Causes of moral injury in war, according to Syracuse University’s Moral Injury Project, include using deadly force in combat and causing the harm or deaths of civilians; giving orders in combat that result in the injury or death of a fellow service member; failing to provide medical aid; and following orders that were illegal or immoral.
One of the most pervasive causes of moral injury is a change in belief about the necessity or justification for the war, during or after one’s service. For example, soldiers may sign up thinking they’re protecting the country from terrorism, but once they’re in the combat zone, feel like they are terrorizing the local people.
The Beginning of a Journey
Voss stumbled through almost a decade before he made the decision to walk to California.
Anderson was quick to join Voss on what became known as the Veterans Trek. Anderson had completed two deployments in Iraq, the first in 2004 and the second in 2007, and now his goal was to be a better father and husband.
“Those things that make you a good soldier when you’re fighting in a war, they don’t work well back here. And it’s not as simple as turn it on, turn it off,” Anderson told a group of people at a church picnic in Iowa during the trek.
At the beginning of the film, he explained his coping mechanisms. “It was really hard to get out of bed in the morning because I felt like I was just breaking down. And when I feel that way, I don’t want people around me. So I make it intolerable to be around me.”

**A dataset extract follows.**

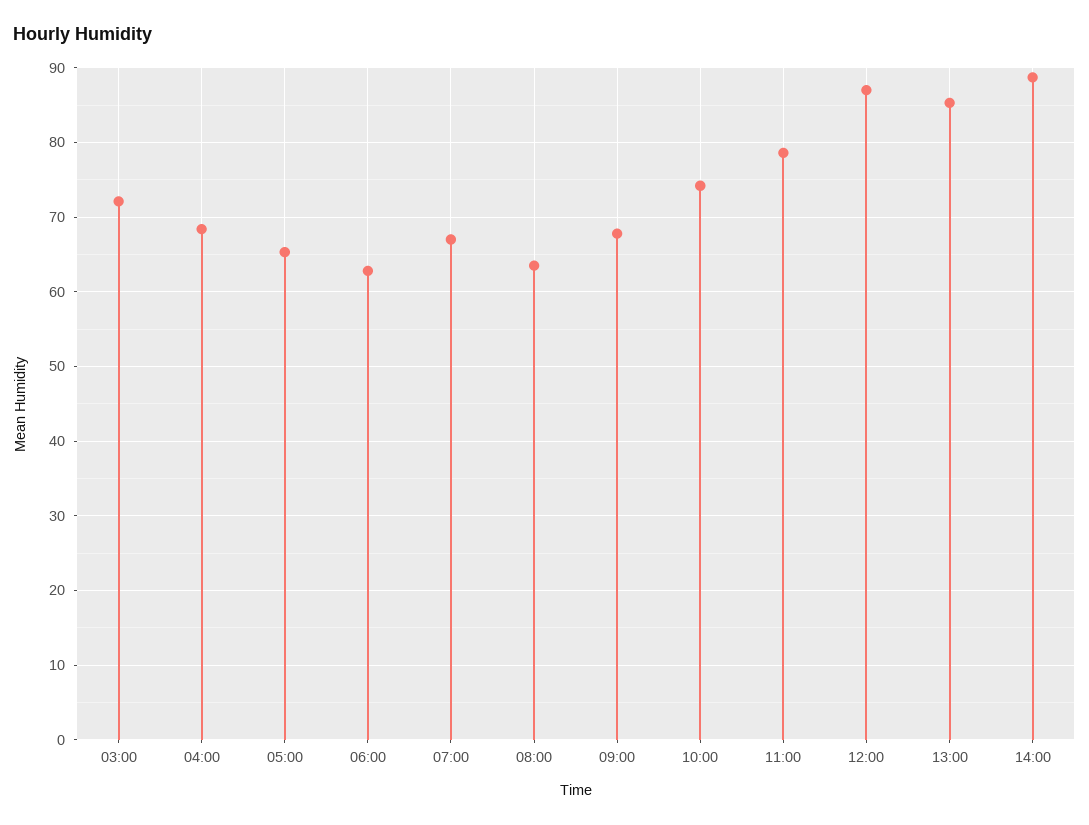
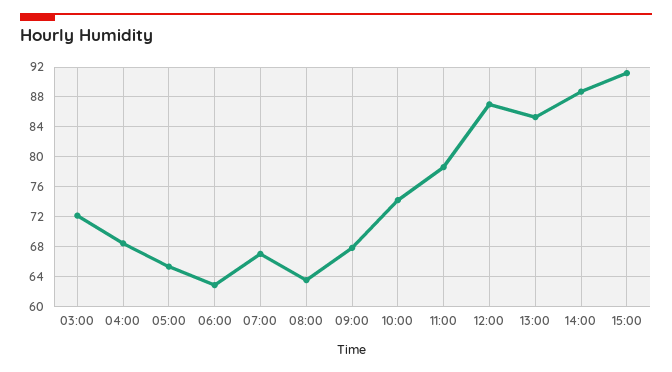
15:00: none -> 91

A pivotal incident in Iraq that still plagues Anderson occurred on a day the unit was delayed leaving the base because the gate was being attacked.
When they eventually drove slowly out through the gate, they saw some injured people on the ground. Anderson asked his superior if they could stop and help them, but he was told no.
“That’s always bothered me quite a bit—that I had the ability to help, and I didn’t because I was told not to,” Anderson said.
It Takes a Community to Heal a Warrior
Ed Tick, a psychotherapist who has worked with veterans for 40 years, estimates that 90 percent suffer from moral injury. There are 18.8 million veterans in the United States, according to 2015 American Community Survey data.Tick says the prescription for healing PTSD and moral injury is to focus on spirituality within the whole community, not just among veterans.
“We have to do really deep, hard spiritual work together,” he said.
Tick takes a community approach to his retreats and taps into traditional ways of helping warriors return from war.
He allows anyone to join the retreats, but it’s predominantly veterans and their families. Tick has the civilians at retreats say to the veterans: “You are our warriors, you acted in my name under my commands, with me paying the bill, and you served in my place so I didn’t have to. So I willingly lift the burden of responsibility off you alone, and I put it on my shoulders and return it to our nation where it belongs.”
“And when we do that, the warriors and civilians just break down into tears and fall into each other’s arms and cry with great, great relief over this. It changes their lives,” Tick said.
Tick shared a story about a World War II veteran who was ordered to kill three German soldiers his unit had captured. He argued and argued to spare their lives—they were young, scared, and unarmed—but his commander didn’t budge and told this veteran to take the prisoners behind a barn and shoot them.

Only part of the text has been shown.